Estamos quase ao final do ano civil. Ano muito difícil este que vivemos aqui e no mundo. A pandemia do coronavírus veio com toda a força e acabou com qualquer ilusão ou otimismo fácil. As promessas do mundo das mercadorias são vazias. A vida exige simplicidade, coerência e cuidado mútuo. Tivemos de nos voltar para o primordial. E aprendemos – mesmo a duras penas – que “a vida vale a pena se a alma não é pequena”, como escreveu o poeta português.
Mas no calendário das igrejas cristãs o tempo e a vida têm outras referências. Passamos pelo Dia de Finados, em que reverenciamos nossos falecidos e procuramos honrar sua memória. Veio então o último domingo do ano da igreja dedicado ao Cristo Rei. Que rei é este que celebramos e adoramos? Segundo a profecia, é um rei justo e amoroso (Isaías 9.6s), mas que se aproxima de nós de forma indireta, escondido no corpo e no sofrimento de quem passa fome, frio, doença, é migrante, estrangeiro ou encarcerado (Mateus 25.35s.). Se o reconhecemos nessas pessoas necessitadas de acolhimento e solidariedade, ele nos reconhecerá no último dia.
Vem então este primeiro domingo de Advento, para nós, o início de um novo ano. É desconcertante. Pois do Cristo Rei do Universo nós somos levados a reencontrá-lo novamente, mas não na sua glória cósmica, como se ele viesse glorioso dos céus feito filme cheio de efeitos especiais. A liturgia cristã – sabiamente – nos faz voltar os olhos das alturas para uma criança que vai chegar da forma mais humilde e impossível de entender, se levamos em conta a nossa imagem de Deus.
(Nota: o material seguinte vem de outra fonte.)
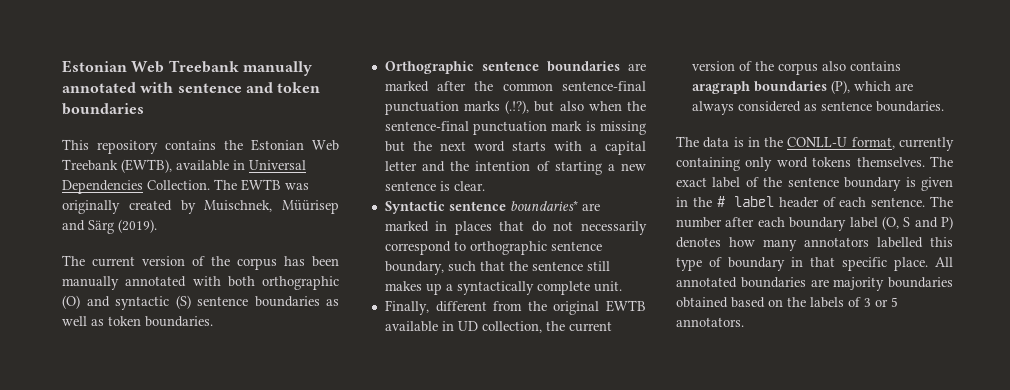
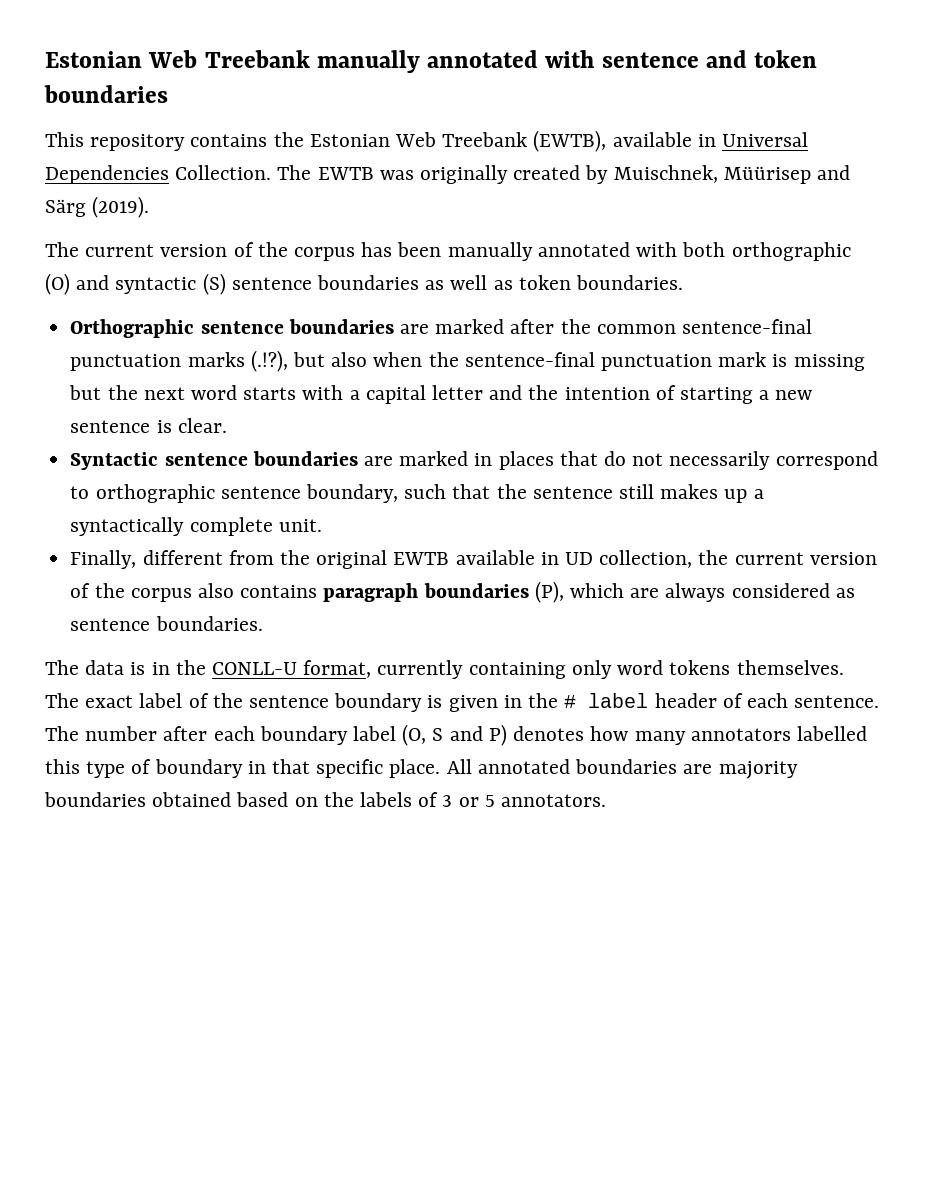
[509,200,578,211] boundaries* -> [252,451,358,466] boundaries
[691,81,750,94] aragraph -> [323,583,419,602] paragraph

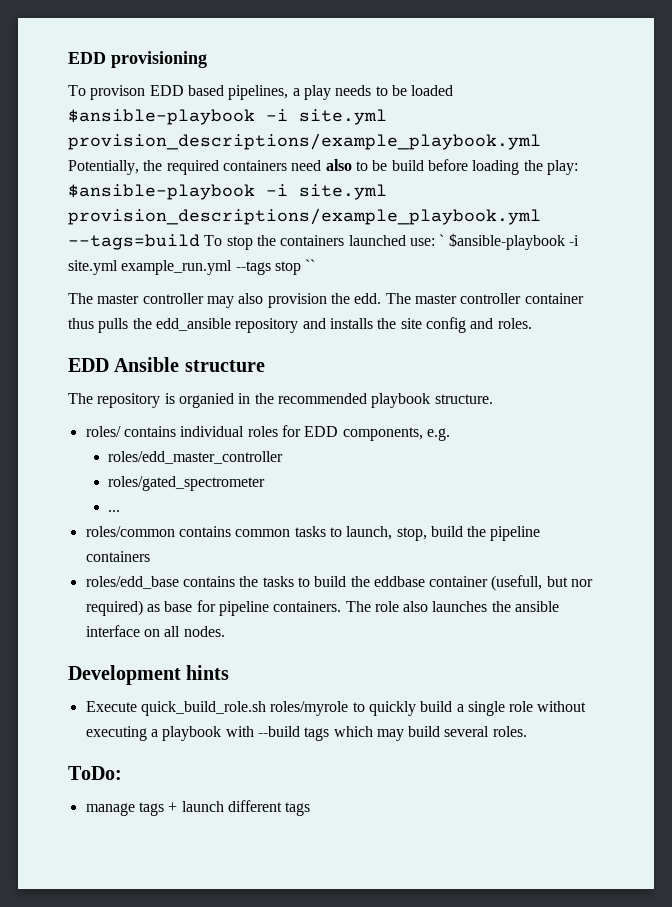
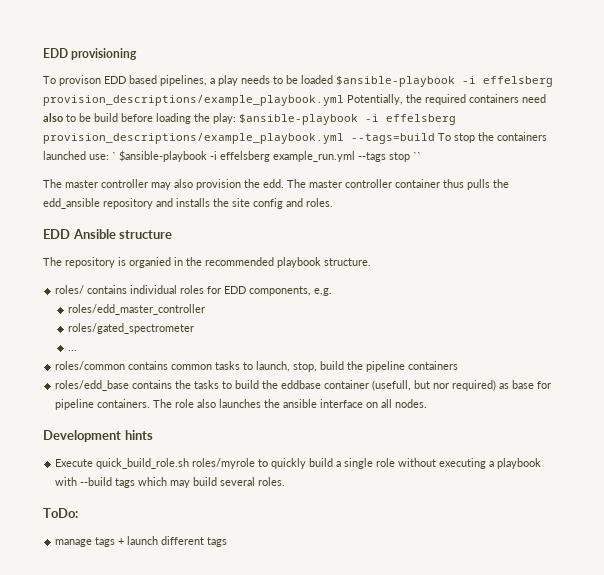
[299,109,387,125] site.yml -> [483,76,553,87] effelsberg
[299,184,387,200] site.yml -> [386,114,456,125] effelsberg
[68,260,118,275] site.yml -> [220,151,270,162] effelsberg

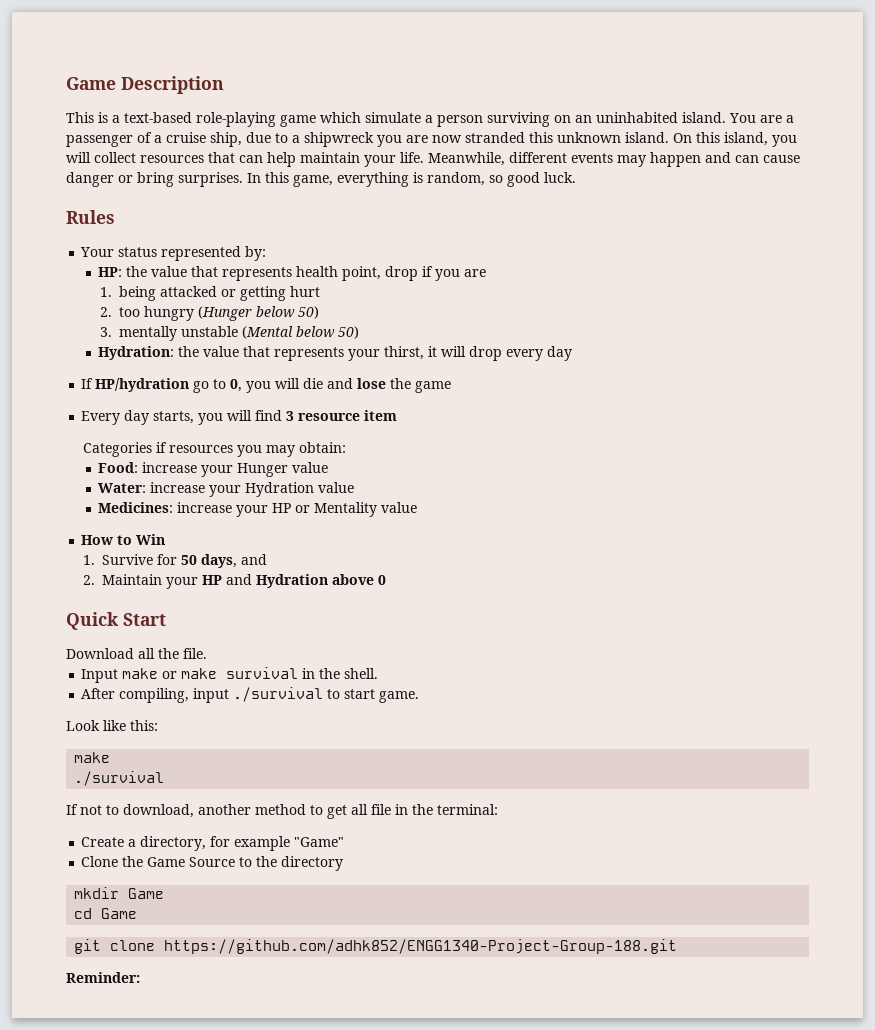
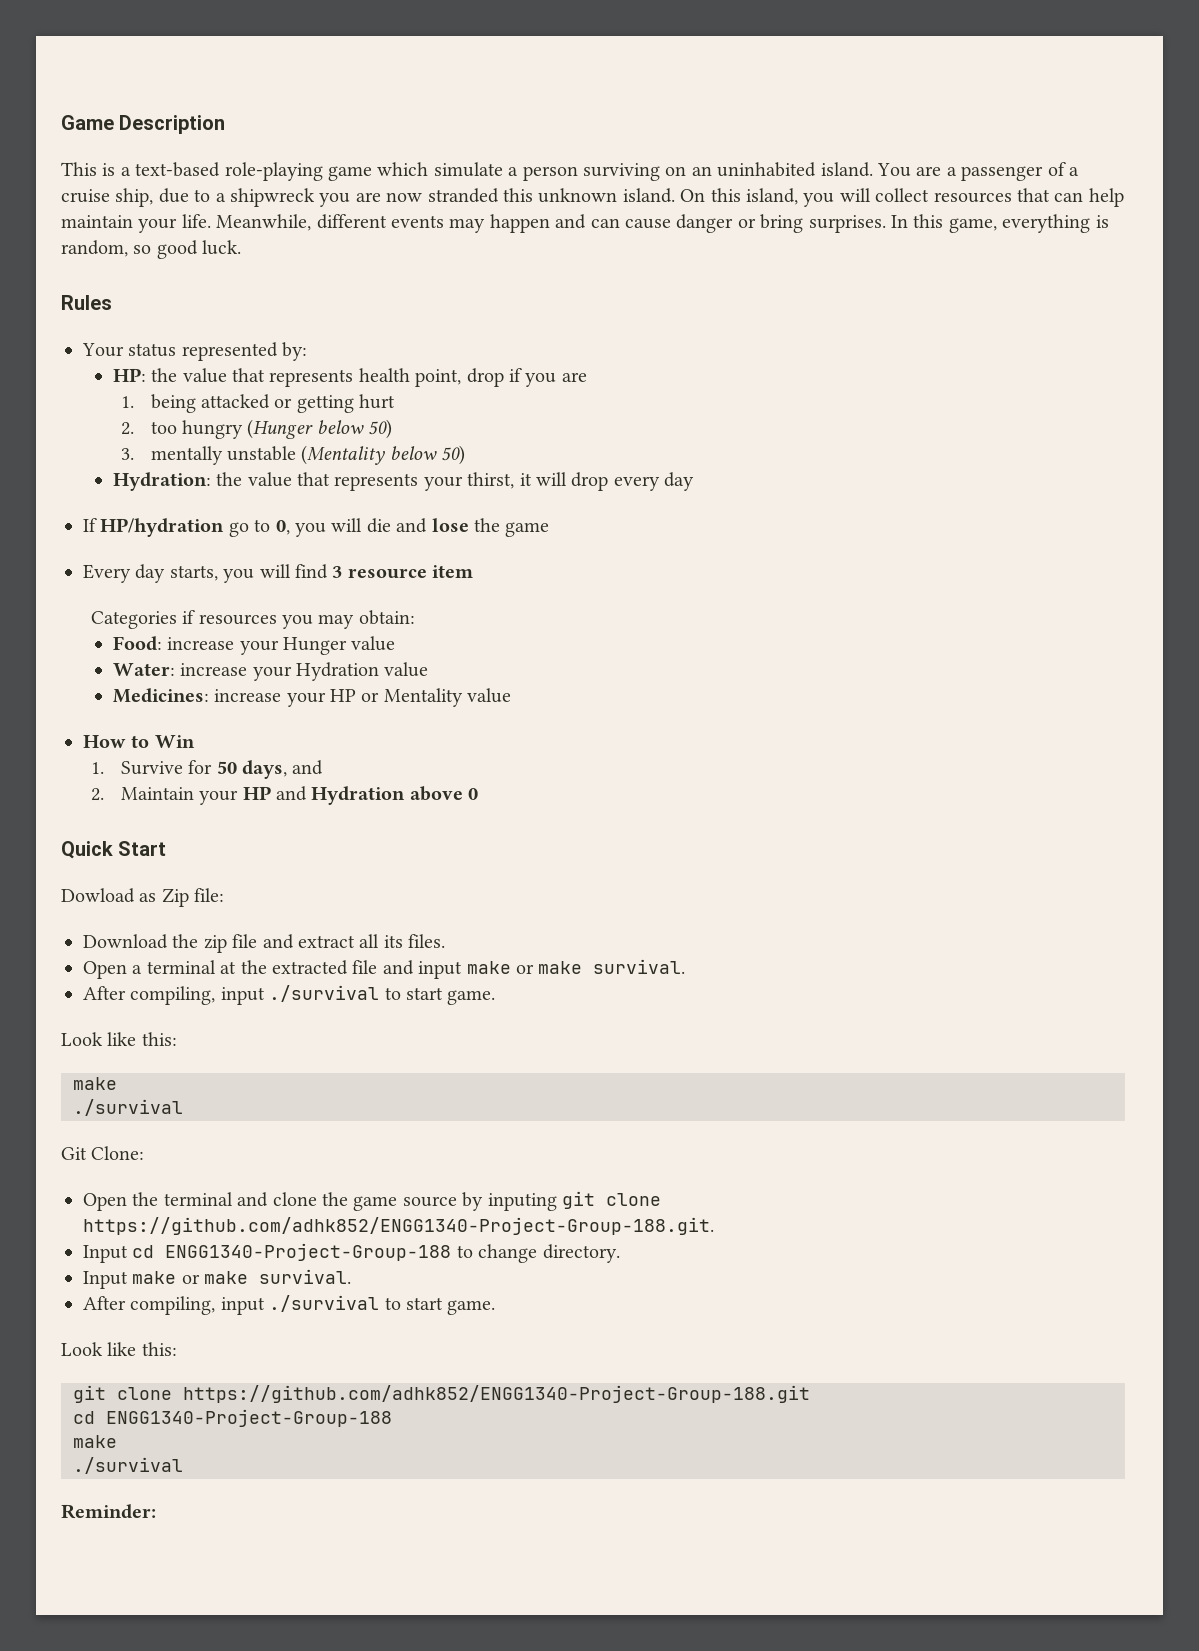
[241,326,293,339] (Mental -> [301,445,386,465] (Mentality
[66,648,207,659] [81,667,379,683] Download all the file. // Input make or make survival in the shell. -> [61,888,225,907] [83,934,446,953] [83,959,686,979] Dowload as Zip file: // Download the zip file and extract all its files. // Open a terminal at the extracted file and input make or make survival.
[66,804,498,819] [81,836,345,851] [81,856,344,871] [74,887,165,899] [74,908,138,919] If not to download, another method to get all file in the terminal: // Create a directory, for example "Game" // Clone the Game Source to the directory // mkdir Game // cd Game -> [61,1146,145,1160] [83,1191,661,1211] [83,1217,714,1235] [83,1243,620,1263] [83,1269,352,1289] [83,1295,496,1315] [61,1342,177,1356] Git Clone: // Open the terminal and clone the game source by inputing git clone https://github.com/adhk852/ENGG1340-Project-Group-188.git. // Input cd ENGG1340-Project-Group-188 to change directory. // Input make or make survival. // After compiling, input ./survival to start game. // Look like this:
(678, 946) none -> [73,1409,392,1427] [73,1435,117,1448] [73,1457,183,1474] // cd ENGG1340-Project-Group-188 // make // ./survival

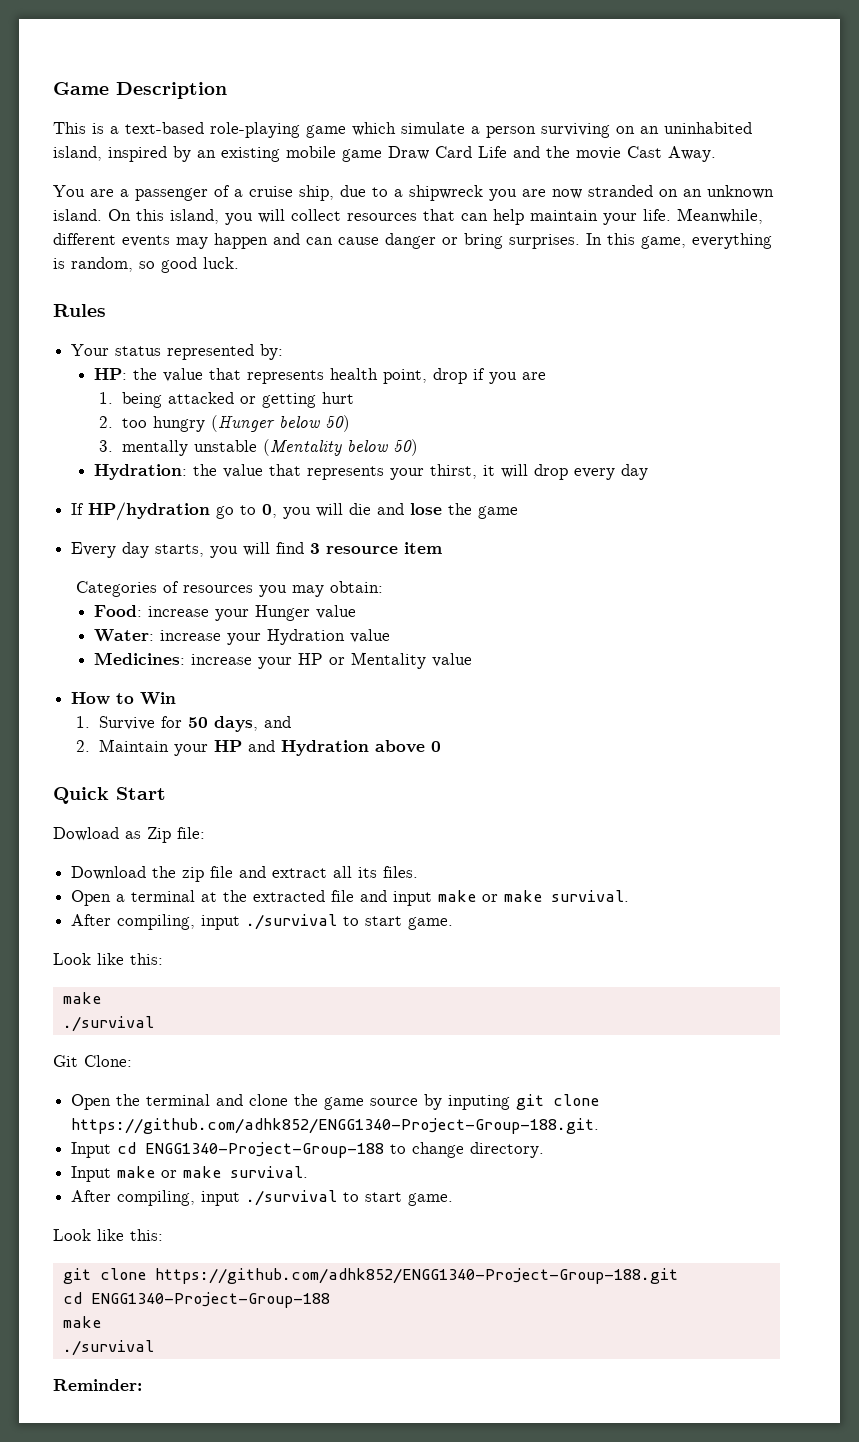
[820,162,873,177] island. -> [53,146,716,162] island, inspired by an existing mobile game Draw Card Life and the movie Cast Away. //
[502,188,533,202] this -> [659,189,702,197] on an
[182,610,196,624] if -> [163,581,180,593] of

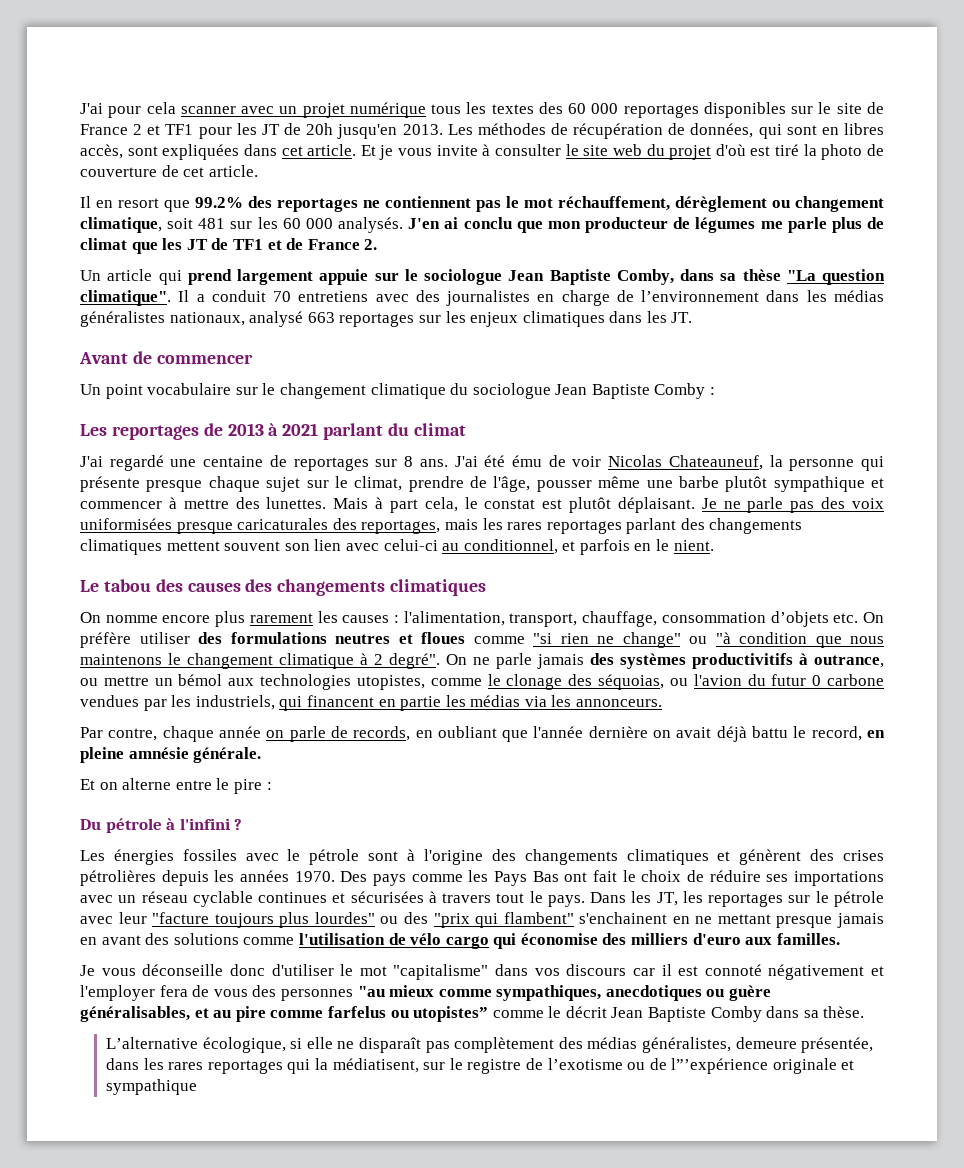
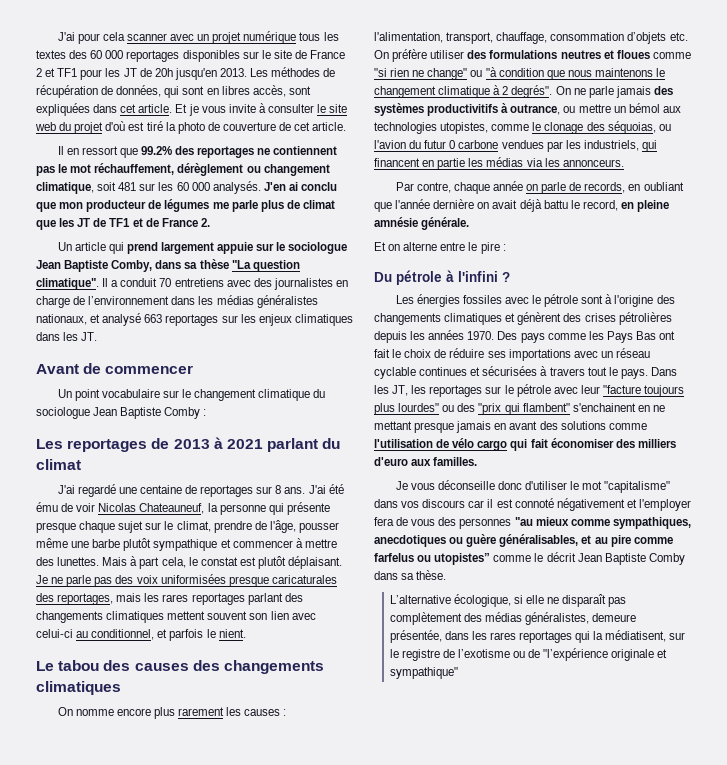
[118,198,159,208] resort -> [81,146,118,155] ressort
(245, 319) none -> [90,314,101,323] et
[634,543,652,551] en -> (204, 635) none
[389,653,440,669] degré". -> [511,85,553,98] degrés".
[520,933,598,945] économise -> [530,438,614,448] fait économiser
[671,1058,769,1074] l”’expérience -> [543,648,609,661] "l’expérience
[106,1079,198,1095] sympathique -> [389,667,458,679] sympathique"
Advento nos convida a prepararmos casa, comunidade, corpo e coração para um encontro divino e humano com o mais pequeno, com o mais desprezado, com a fragilidade maior: uma criança que nasce numa estrebaria em meio a animais e palha seca que será chamada de Emanuel, filho de Deus, Salvador. Isto nos constrange a revisar nossas formas de enquadrar o Deus em quem cremos. Se Jesus – o filho de Maria e José – o carpinteiro de Nazaré é o Messias, algo precisa mudar em nossa mentalidade e forma de crer. Nós cremos nesta criança que nasce na manjedoura na maior insegurança e fraqueza. Contra o discurso do mundo, é esta a criança cuja vinda celebramos com grande alegria. Mas isto tem consequências. Pois dele aprendemos o amor, a misericórdia, a justiça, a verdade e a paz. Estas não são palavras vazias para Jesus, nem muito menos para nossas igrejas. Há que assumir que Advento nos chama para a conversão e o seguimento do menino de Belém. Ele ensinou: “Quem não receber o reino de Deus como uma criança, de maneira nenhuma entrará nele” (Marcos 10.15). Advento é chamamento para viver o amor que tudo sofre, tudo crê, tudo suporta, tudo espera. Advento nos chama para uma nova vida!